Başbakan Recep Tayyip Erdoğan, partisinin grup toplantısında, başta Şemdinli'deki saldırı olmak üzere artan terör olayları konusunda önemli mesajlar verdi.
Olağanüstü hal ilanı gibi antidemokratik önerilere sert tepki gösteren Erdoğan, terör olaylarının o dönemlerde zirve yaptığını, OHAL istemenin terörün diline teslim olmak anlamına geldiğini vurguladı. Yaşananların hükümeti iktidardan düşürme ve Türkiye'yi hukuksuz günlere geri götürme amacı taşıdığını ifade eden Erdoğan, iddianamelere yansıyan Ergenekon-PKK bağlantısına dikkat çekti. Her türlü engelleme girişimlerine rağmen demokrasiden taviz verilmeyeceğinin altını çizdi. Başbakan, demokratik açılımdan vazgeçmeyi ise bu ülkenin evlatlarına ihanet olarak değerlendirdi. 'Açılım terörü azdırdı' diyenlerin örgütün ağzıyla konuştuğunu vurguladı.
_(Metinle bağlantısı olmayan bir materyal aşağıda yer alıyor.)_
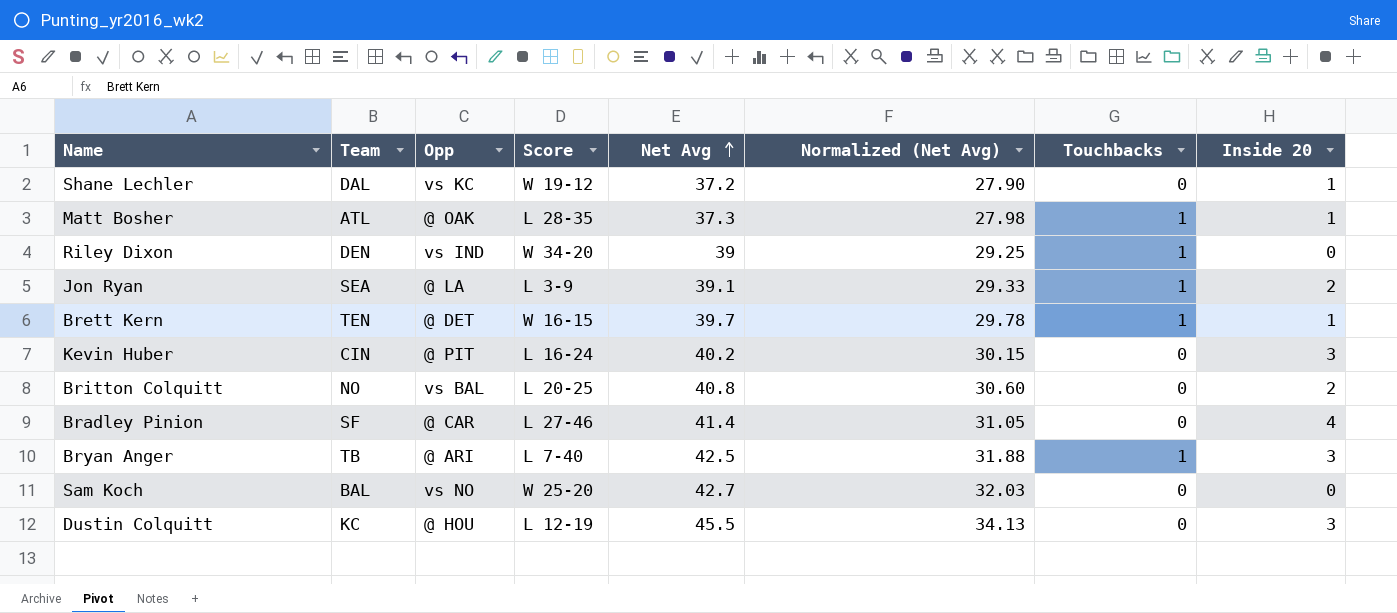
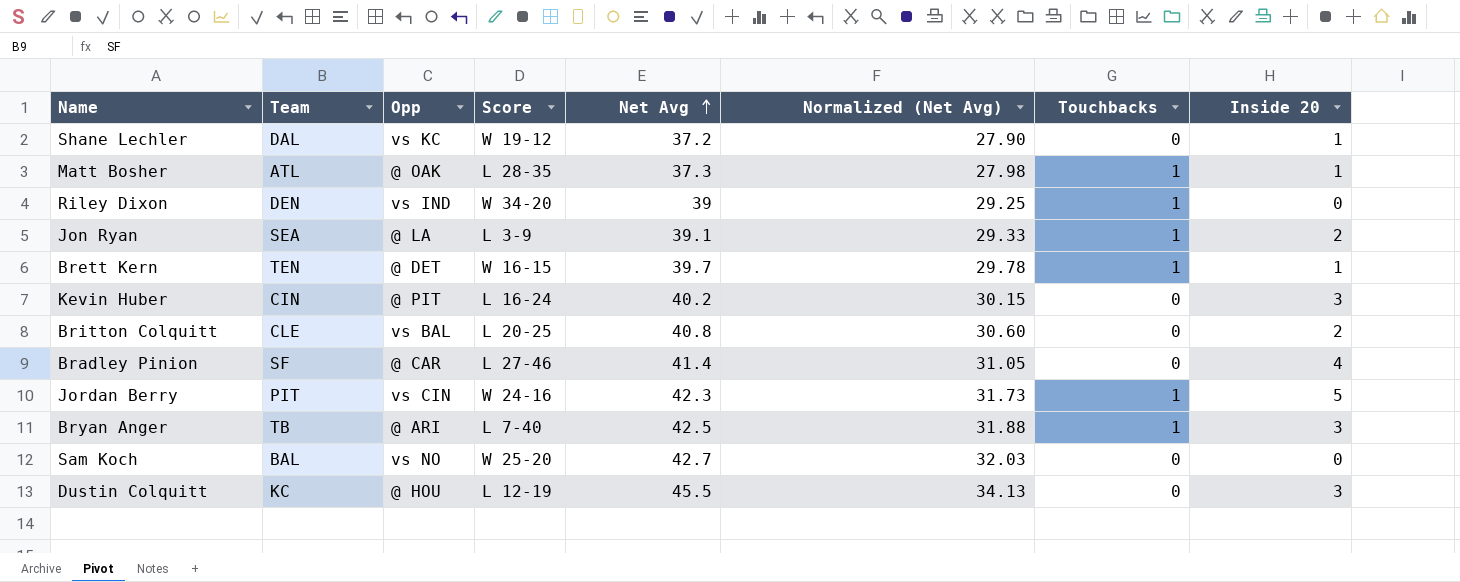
Britton Colquitt | Team: NO -> CLE
row Jordan Berry: none -> PIT | vs CIN | W 24-16 | 42.3 | 31.73 | 1 | 5

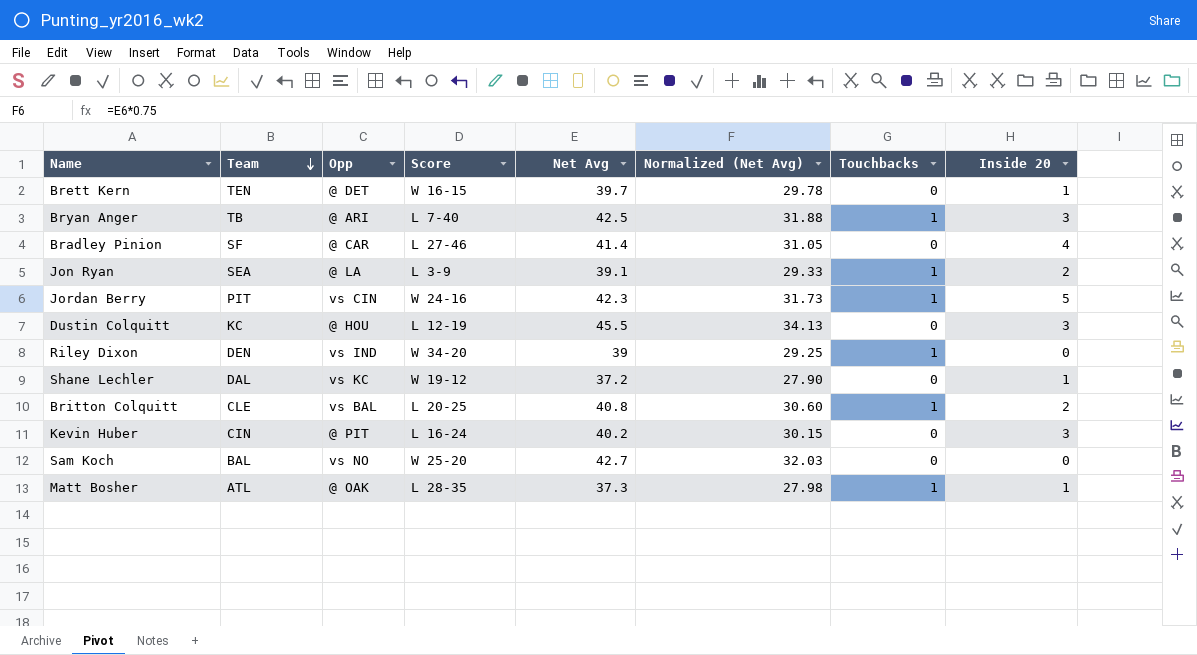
row order: Net Avg ascending -> Team descending
Brett Kern | Touchbacks: 1 -> 0
Britton Colquitt | Touchbacks: 0 -> 1

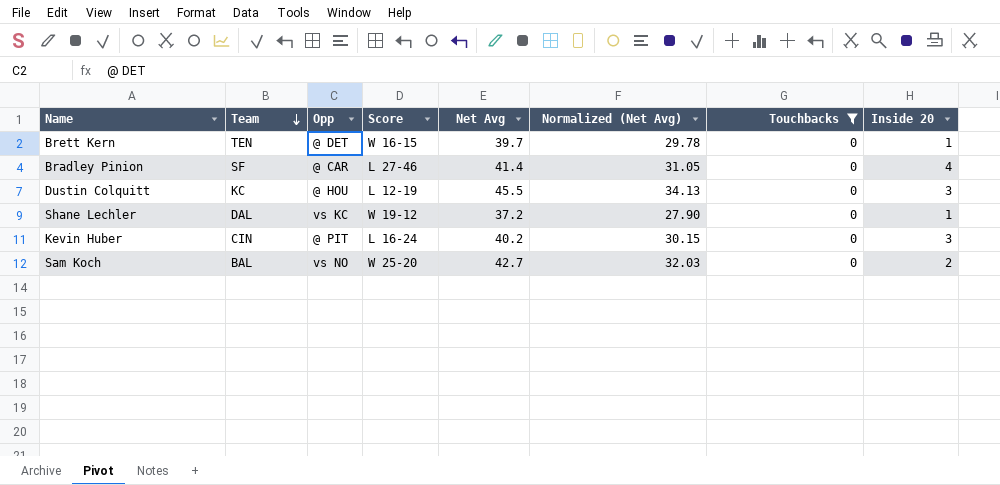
filter: none -> Touchbacks = 0
Sam Koch | Inside 20: 0 -> 2

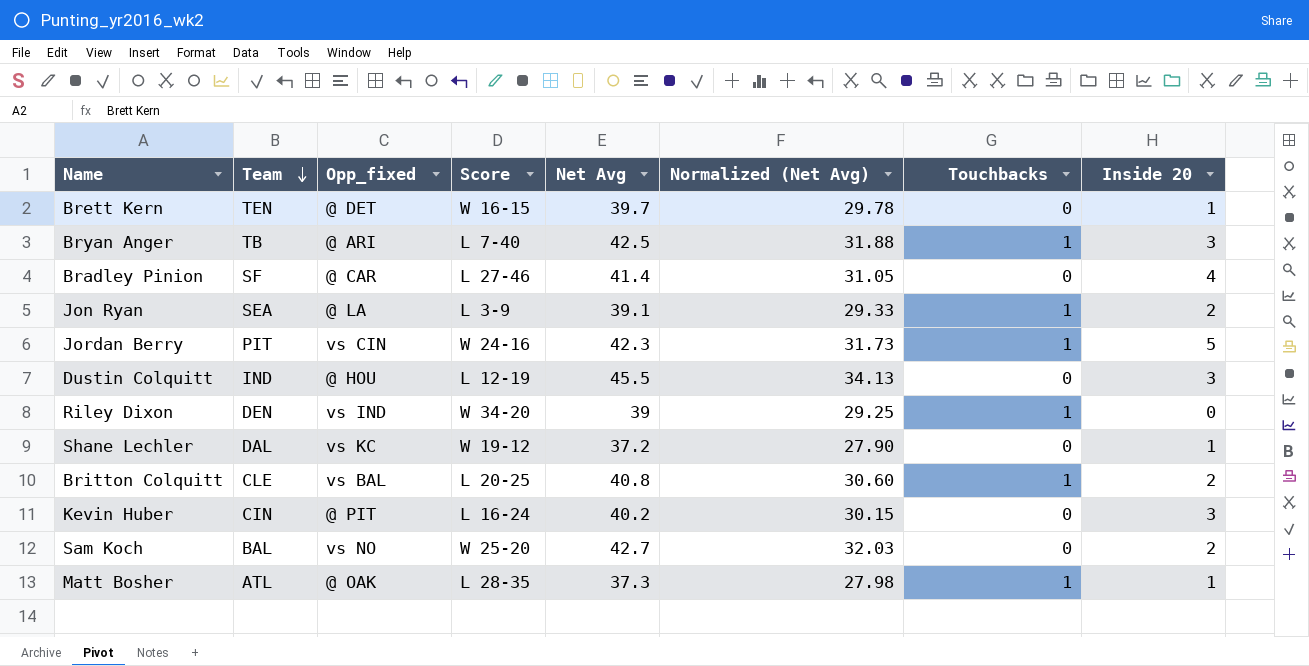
filter: Touchbacks = 0 -> none
column name: Opp -> Opp_fixed
Dustin Colquitt | Team: KC -> IND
Terörle mücadelede hükümetten ne talep edildiyse A'dan Z'ye verildiğini de belirten Erdoğan, istismar siyasetine tepki gösterdi. Erdoğan'ın konuşmasında medyaya yönelik eleştiriler de öne çıktı. "Burada medya bilerek ya da bilmeyerek terör örgütüne yandaşlık yapmaktadır.'' dedi. Sınırdaki mevzilerde yaptığı incelemeleri de aktaran Başbakan, muhalefetin oraları gördükten sonra konuşmasını istedi. Mehmetçiğin moralinin yüksekliğini ise şu sözlerle anlattı: "Onların gözlerinde Çanakkale'deki, Dumlupınar'daki kahramanların asaletini gördüm."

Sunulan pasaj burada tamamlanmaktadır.